## What to do
Retype the records below exactly as they stand, omitting the pictures.

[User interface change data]
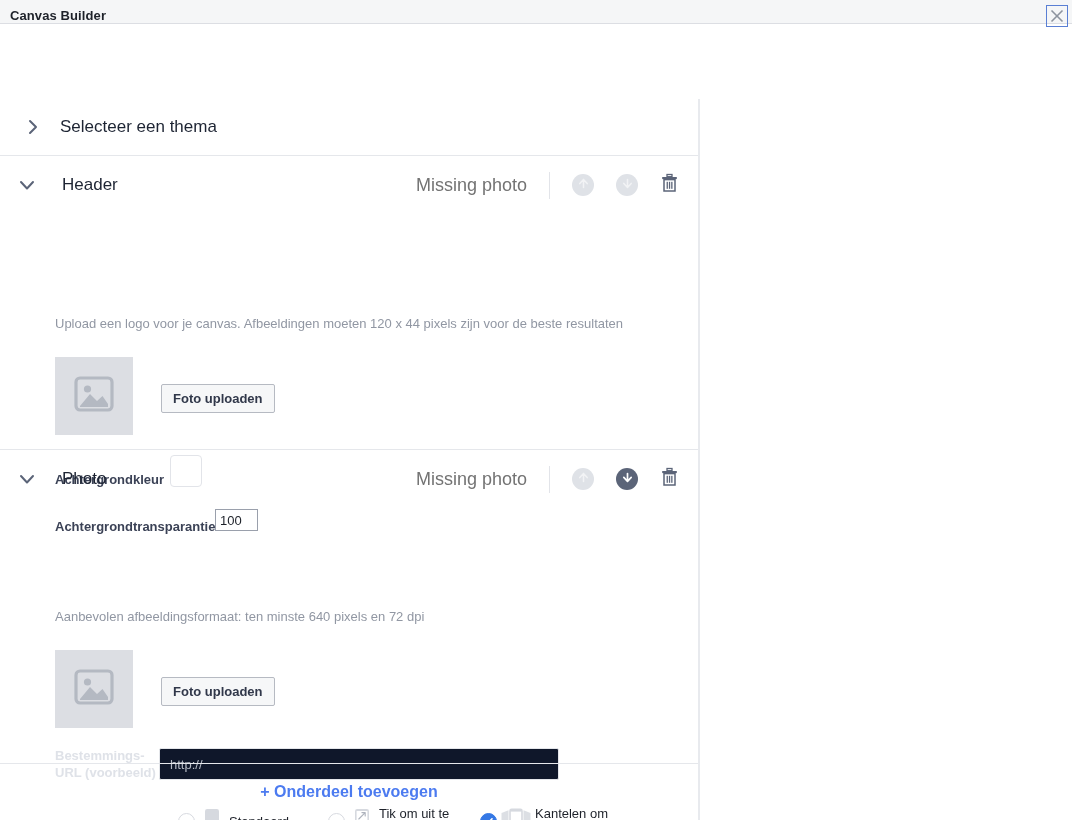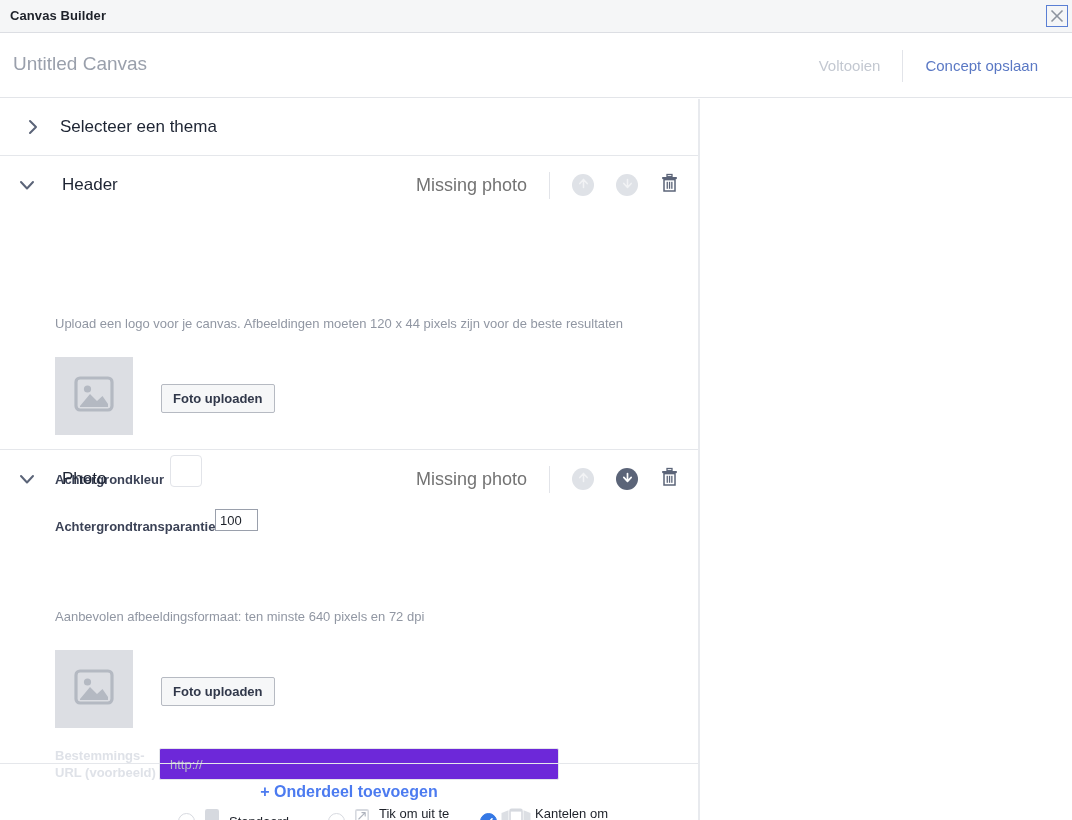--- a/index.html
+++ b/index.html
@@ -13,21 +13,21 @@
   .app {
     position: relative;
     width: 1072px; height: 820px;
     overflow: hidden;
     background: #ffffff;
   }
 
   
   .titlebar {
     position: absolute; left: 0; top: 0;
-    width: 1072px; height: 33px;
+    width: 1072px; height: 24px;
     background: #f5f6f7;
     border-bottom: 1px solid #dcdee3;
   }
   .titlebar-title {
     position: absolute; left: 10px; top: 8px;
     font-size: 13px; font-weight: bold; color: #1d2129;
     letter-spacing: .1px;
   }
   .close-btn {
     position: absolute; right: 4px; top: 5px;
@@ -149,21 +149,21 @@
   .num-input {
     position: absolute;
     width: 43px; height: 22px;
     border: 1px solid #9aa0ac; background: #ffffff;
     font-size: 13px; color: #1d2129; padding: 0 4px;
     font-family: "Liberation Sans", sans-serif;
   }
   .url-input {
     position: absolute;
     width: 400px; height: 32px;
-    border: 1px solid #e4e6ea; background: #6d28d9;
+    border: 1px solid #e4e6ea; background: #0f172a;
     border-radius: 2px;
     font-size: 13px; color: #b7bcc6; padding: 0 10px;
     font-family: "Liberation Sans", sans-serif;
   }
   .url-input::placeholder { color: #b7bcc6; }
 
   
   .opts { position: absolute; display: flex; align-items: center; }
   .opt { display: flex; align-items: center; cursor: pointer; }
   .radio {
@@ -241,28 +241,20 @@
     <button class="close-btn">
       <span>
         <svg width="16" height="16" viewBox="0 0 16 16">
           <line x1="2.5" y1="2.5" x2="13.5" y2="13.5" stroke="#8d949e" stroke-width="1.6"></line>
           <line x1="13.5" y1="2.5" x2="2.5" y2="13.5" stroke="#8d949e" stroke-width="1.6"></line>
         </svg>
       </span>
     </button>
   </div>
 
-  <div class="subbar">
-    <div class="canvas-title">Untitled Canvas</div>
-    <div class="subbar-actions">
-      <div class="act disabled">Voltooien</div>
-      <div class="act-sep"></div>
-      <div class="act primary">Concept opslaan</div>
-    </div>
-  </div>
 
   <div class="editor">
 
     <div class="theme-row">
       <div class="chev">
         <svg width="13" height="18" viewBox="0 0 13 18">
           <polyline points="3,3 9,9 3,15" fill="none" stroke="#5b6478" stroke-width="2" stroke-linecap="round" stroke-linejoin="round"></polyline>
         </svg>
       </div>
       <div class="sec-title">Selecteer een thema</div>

## Completed exercise
--- a/index.html
+++ b/index.html
@@ -13,21 +13,21 @@
   .app {
     position: relative;
     width: 1072px; height: 820px;
     overflow: hidden;
     background: #ffffff;
   }
 
   
   .titlebar {
     position: absolute; left: 0; top: 0;
-    width: 1072px; height: 33px;
+    width: 1072px; height: 24px;
     background: #f5f6f7;
     border-bottom: 1px solid #dcdee3;
   }
   .titlebar-title {
     position: absolute; left: 10px; top: 8px;
     font-size: 13px; font-weight: bold; color: #1d2129;
     letter-spacing: .1px;
   }
   .close-btn {
     position: absolute; right: 4px; top: 5px;
@@ -149,21 +149,21 @@
   .num-input {
     position: absolute;
     width: 43px; height: 22px;
     border: 1px solid #9aa0ac; background: #ffffff;
     font-size: 13px; color: #1d2129; padding: 0 4px;
     font-family: "Liberation Sans", sans-serif;
   }
   .url-input {
     position: absolute;
     width: 400px; height: 32px;
-    border: 1px solid #e4e6ea; background: #6d28d9;
+    border: 1px solid #e4e6ea; background: #0f172a;
     border-radius: 2px;
     font-size: 13px; color: #b7bcc6; padding: 0 10px;
     font-family: "Liberation Sans", sans-serif;
   }
   .url-input::placeholder { color: #b7bcc6; }
 
   
   .opts { position: absolute; display: flex; align-items: center; }
   .opt { display: flex; align-items: center; cursor: pointer; }
   .radio {
@@ -241,28 +241,20 @@
     <button class="close-btn">
       <span>
         <svg width="16" height="16" viewBox="0 0 16 16">
           <line x1="2.5" y1="2.5" x2="13.5" y2="13.5" stroke="#8d949e" stroke-width="1.6"></line>
           <line x1="13.5" y1="2.5" x2="2.5" y2="13.5" stroke="#8d949e" stroke-width="1.6"></line>
         </svg>
       </span>
     </button>
   </div>
 
-  <div class="subbar">
-    <div class="canvas-title">Untitled Canvas</div>
-    <div class="subbar-actions">
-      <div class="act disabled">Voltooien</div>
-      <div class="act-sep"></div>
-      <div class="act primary">Concept opslaan</div>
-    </div>
-  </div>
 
   <div class="editor">
 
     <div class="theme-row">
       <div class="chev">
         <svg width="13" height="18" viewBox="0 0 13 18">
           <polyline points="3,3 9,9 3,15" fill="none" stroke="#5b6478" stroke-width="2" stroke-linecap="round" stroke-linejoin="round"></polyline>
         </svg>
       </div>
       <div class="sec-title">Selecteer een thema</div>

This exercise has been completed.